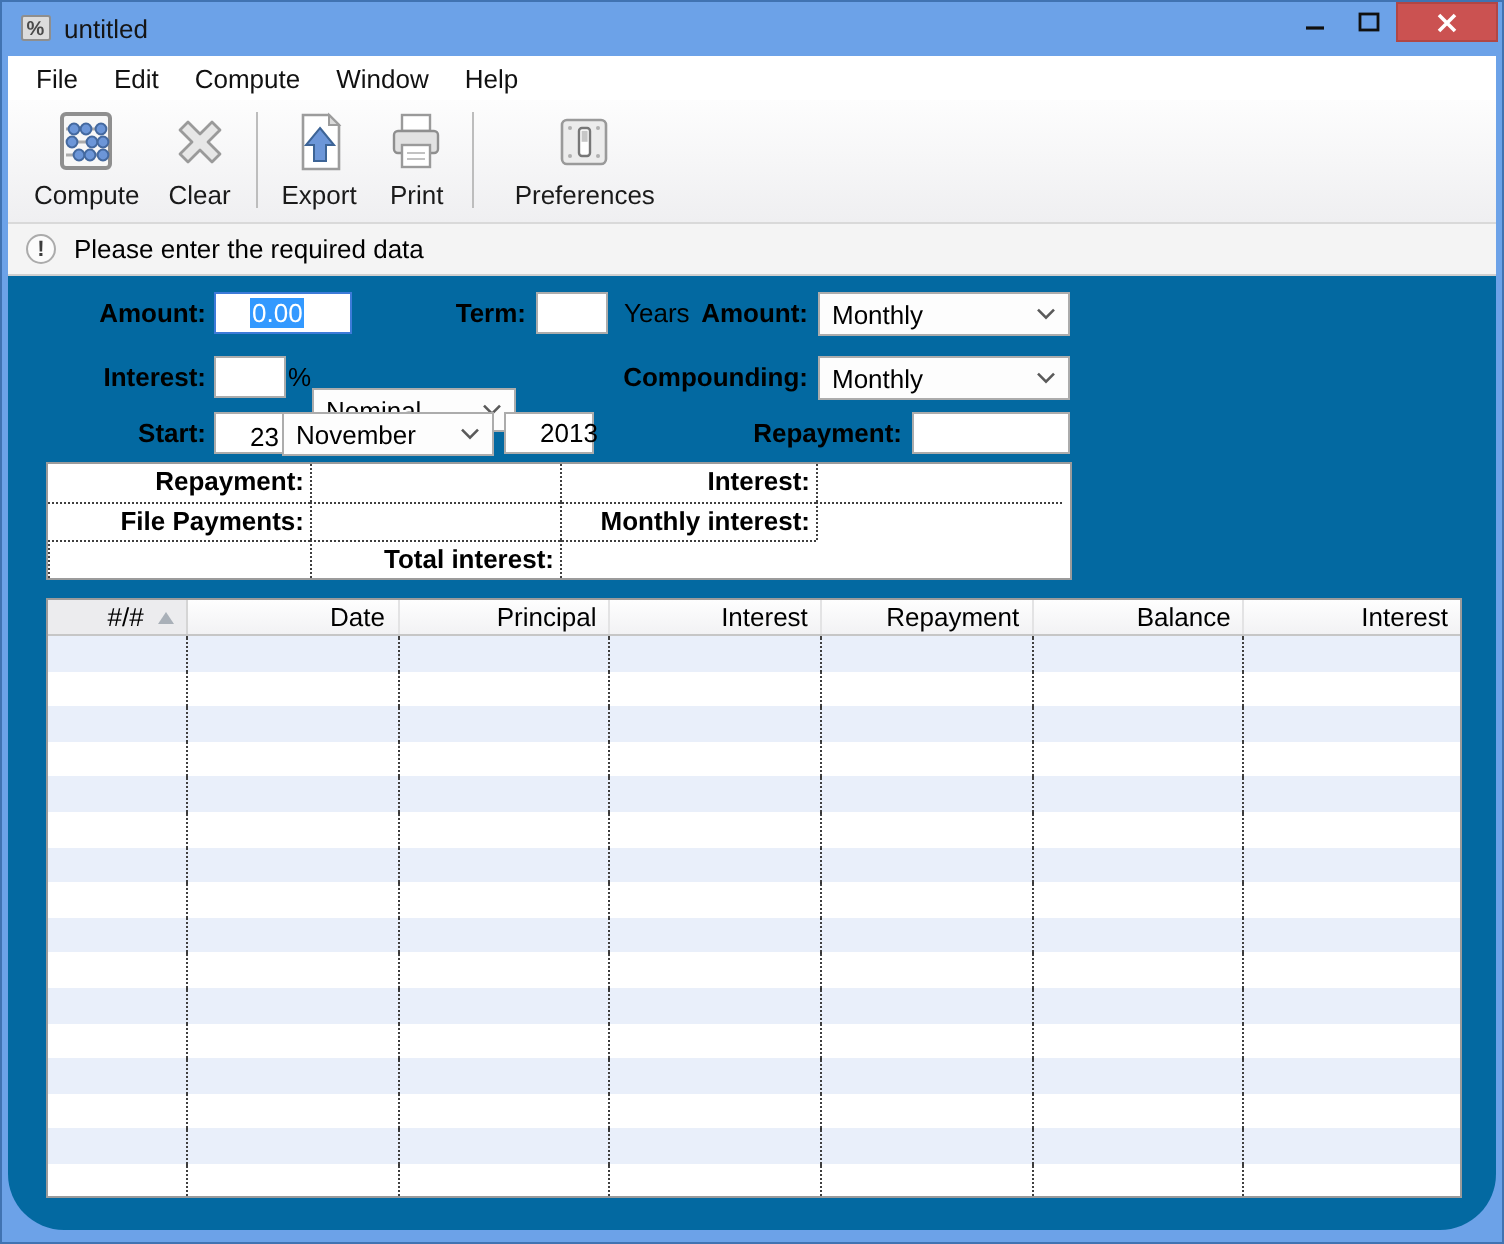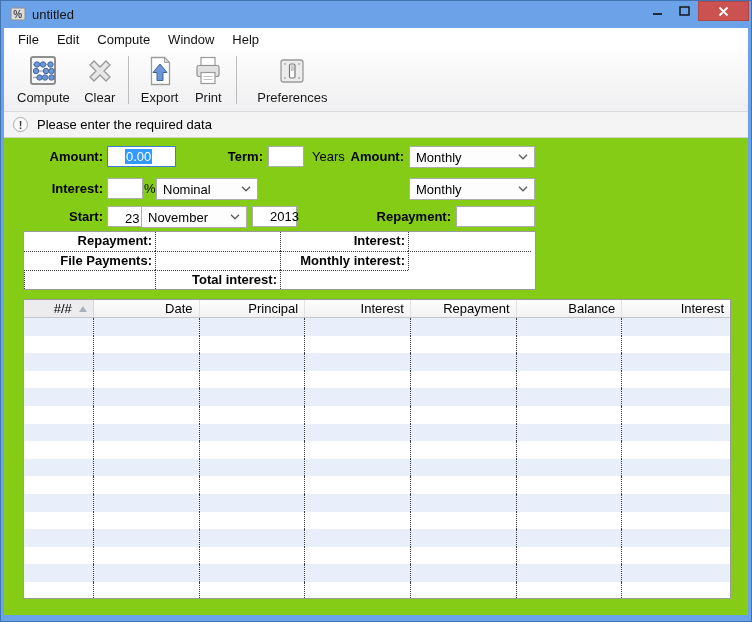--- a/index.html
+++ b/index.html
@@ -11,21 +11,21 @@
   
   .titlebar { position:absolute; top:0; left:0; right:0; height:27px; }
   .title-icon { position:absolute; left:9px; top:5px; width:16px; height:16px; }
   .title-text { position:absolute; left:31px; top:6px; font-size:13px; color:#151515; }
   .win-controls { position:absolute; top:0; right:2px; display:flex; align-items:flex-start; }
   .wc-btn { width:27px; height:20px; display:flex; align-items:center; justify-content:center; }
   .wc-close { width:51px; height:20px; background:#CB5251; border:1px solid #B04645;
               display:flex; align-items:center; justify-content:center; }
 
   
-  .client { position:absolute; top:27px; left:3px; width:744px; height:587px; background:#84cc16; }
+  .client { position:absolute; top:27px; left:3px; width:744px; height:587px; background:#0369a1;border-radius:28px; }
 
   .menubar { position:absolute; top:0; left:0; right:0; height:22px; background:#FFFFFF;
              display:flex; align-items:center; padding-left:5px; }
   .menu-item { font-size:13px; color:#111; padding:2px 9px; }
 
   .toolbar { position:absolute; top:22px; left:0; right:0; height:62px;
              background:linear-gradient(#FDFDFD,#EFEFF1); border-bottom:1px solid #D9D9D9;
              display:flex; align-items:stretch; padding:3px 0 2px 6px; }
   .tb-btn { display:flex; flex-direction:column; align-items:center; justify-content:flex-start;
             padding:2px 7px; }
@@ -208,26 +208,27 @@
         <svg class="chev" width="10" height="6" viewBox="0 0 10 6">
             <path d="M1 0.8 L5 4.8 L9 0.8" stroke="#5A5A5A" stroke-width="1.3" fill="none"></path>
           </svg>
       </div>
 
       <span class="lbl" style="top:40px;left:17px;width:82px;">Interest:</span>
       <div class="inp" style="top:40px;left:103px;width:31px;">
         <span></span>
       </div>
       <span class="txt" style="top:40px;left:140px;">%</span>
-      <div class="combo" style="top:40px;left:152px;width:102px;">
+      <div class="combo" style="top:56px;left:152px;width:102px;">
         <span>Nominal</span>
         <svg class="chev" width="10" height="6" viewBox="0 0 10 6">
             <path d="M1 0.8 L5 4.8 L9 0.8" stroke="#5A5A5A" stroke-width="1.3" fill="none"></path>
           </svg>
       </div>
+      <span class="lbl" style="top:40px;left:302px;width:98px;">Compounding:</span>
       <div class="combo" style="top:40px;left:405px;width:126px;">
         <span>Monthly</span>
         <svg class="chev" width="10" height="6" viewBox="0 0 10 6">
             <path d="M1 0.8 L5 4.8 L9 0.8" stroke="#5A5A5A" stroke-width="1.3" fill="none"></path>
           </svg>
       </div>
 
       <span class="lbl" style="top:68px;left:17px;width:82px;">Start:</span>
       <div class="inp" style="top:68px;left:103px;width:29px;align-items:flex-end;">
         <span>23</span>

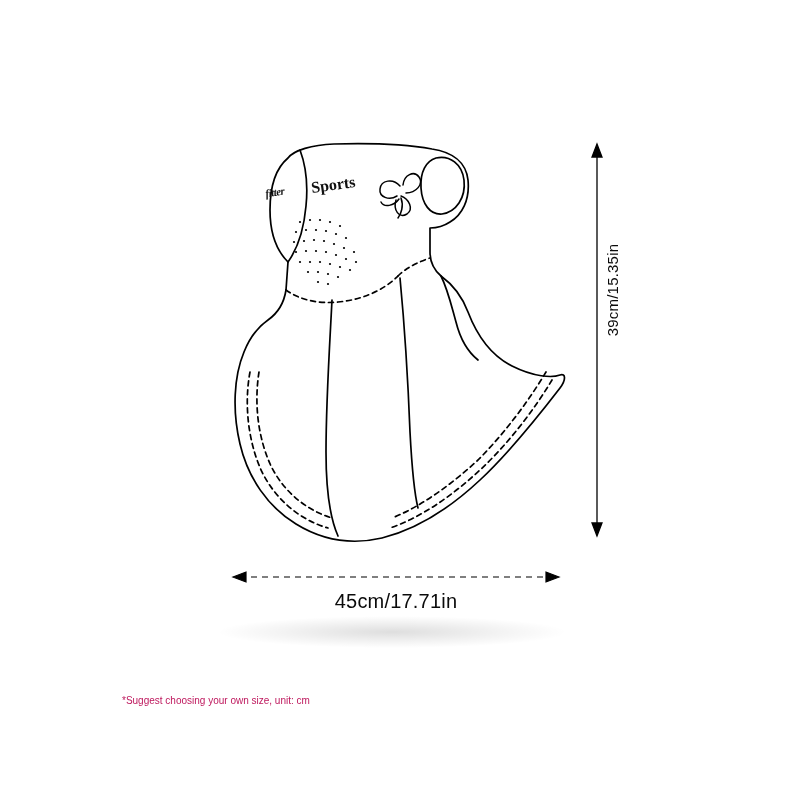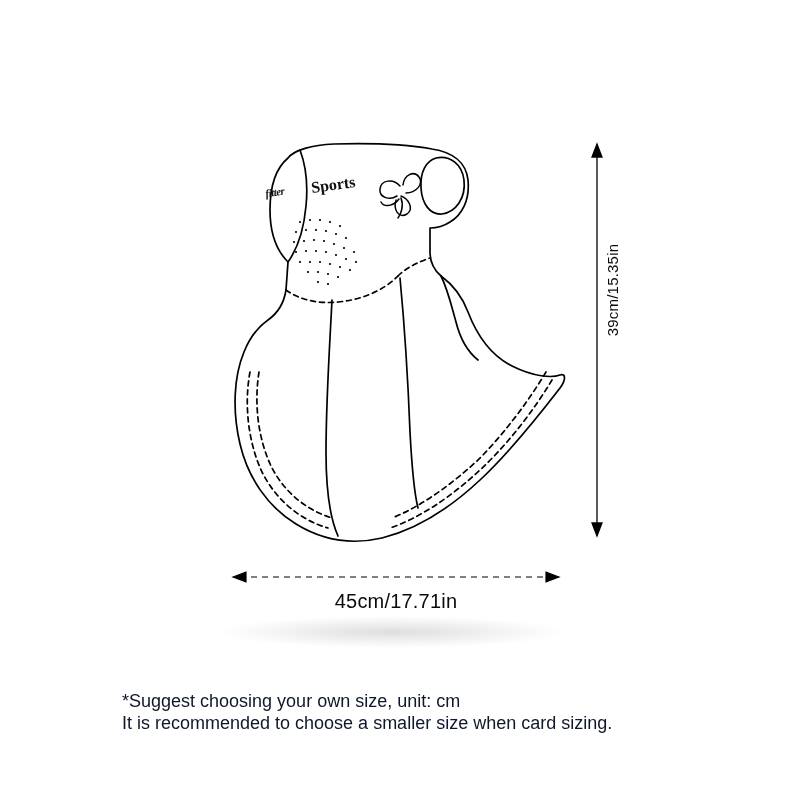--- a/index.html
+++ b/index.html
@@ -47,23 +47,23 @@
     transform: translateX(-50%);
     font-size: 20px;
   }
   #notes {
     position: absolute;
     left: 122px;
     top: 690px;
     width: 620px;
   }
   #notes .note-line {
-    font-size: 18px;
+    font-size: 10px;
     line-height: 22px;
-    color: #0f172a;
+    color: #be185d;
     white-space: nowrap;
   }
   .brand-text {
     font-family: "Liberation Serif", serif;
   }
 </style>
 </head>
 <body>
 
 <div id="canvas">
@@ -196,16 +196,15 @@
   <div style="position:absolute; left:311px; top:176px; transform:rotate(-8deg);">
     <span class="brand-text" style="font-size:16px; font-weight:bold;">Sports</span>
   </div>
 
   <div class="dim-label" id="height-label">39cm/15.35in</div>
 
   <div class="dim-label" id="width-label">45cm/17.71in</div>
 
   <div id="notes">
     <div class="note-line">*Suggest choosing your own size, unit: cm</div>
-    <div class="note-line">It is recommended to choose a smaller size when card sizing.</div>
   </div>
 
 </div>
 
 </body></html>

*What is required:* Search the listing for the string "text". Copy each line where it turns up.

*Solution for this problem:*
   .title-text { position:absolute; left:31px; top:6px; font-size:13px; color:#151515; }
   .brand-text {
     <span class="brand-text" style="font-size:16px; font-weight:bold;">Sports</span>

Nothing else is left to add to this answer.